Most brilliantly of all the lustre showered
Where lay the son of great Almontes, dead.
Medoro, weeping, went to his dear lord,
Whom by his shield he knew, of white and red.
The bitter tears bathed all his face, and poured
From either eye, like founts along their bed.
So sweet his ways, so sweet his sorrows were,
They might have stopt the very winds to hear.

But low he wept, and scarcely audible;
Not that he cared what a surprise might cost,
From any dread of dying; for he still
Felt a contempt for life, and wished it lost;
But from the fear, lest ere he could fulfil
His pious business there, it might be crost.
Raised on their shoulders is the-crowned load;
And shared between them thus, they take their road.

With the dear weight they make what speed they may,
Like an escaping mother to a birth;
And now comes he, the lord of life and day,
To take the stars from heav'n, the shade from earth;
When the young Scottish prince, who never lay
Sleeping, when things were to be done of worth,
After continuing the pursuit all night
Came to the field with the first morning light.

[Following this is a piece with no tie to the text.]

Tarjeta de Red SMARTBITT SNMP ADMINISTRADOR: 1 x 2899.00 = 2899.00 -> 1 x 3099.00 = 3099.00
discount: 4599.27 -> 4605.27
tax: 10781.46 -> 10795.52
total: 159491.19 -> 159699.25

And with him came, about him and behind,
A troop of knights, whom they could see from far,
All met upon the road, in the same mind
To search the field for precious spoils of war.
" Brother," said Cloridan, " we must needs, I find,
Lay down our load, and try how fleet we are
It would be hardly wise to have it said,
We lost two living bodies for a dead."

And off he shook his burden, with that word,
Fancying Medoro would do just the same;
But the poor boy, who better loved his lord,
Took on his shoulders all the weight that came.
The other ran, as if with one accord,
Not guessing what had made his fellow lame.
Had he, he would have dared, not merely one,
But heaps of deaths, rather than fled alone.

The knights, who were determined that those two
Should either yield them prisoners or die,
Dispersed themselves, and without more ado
Seized every pass which they might issue by.
The chief himself rode on before, and drew
Nearer and nearer with a steadfast eye;
For seeing them betray such marks of fear,
'Twas plain that in those two no friends were near.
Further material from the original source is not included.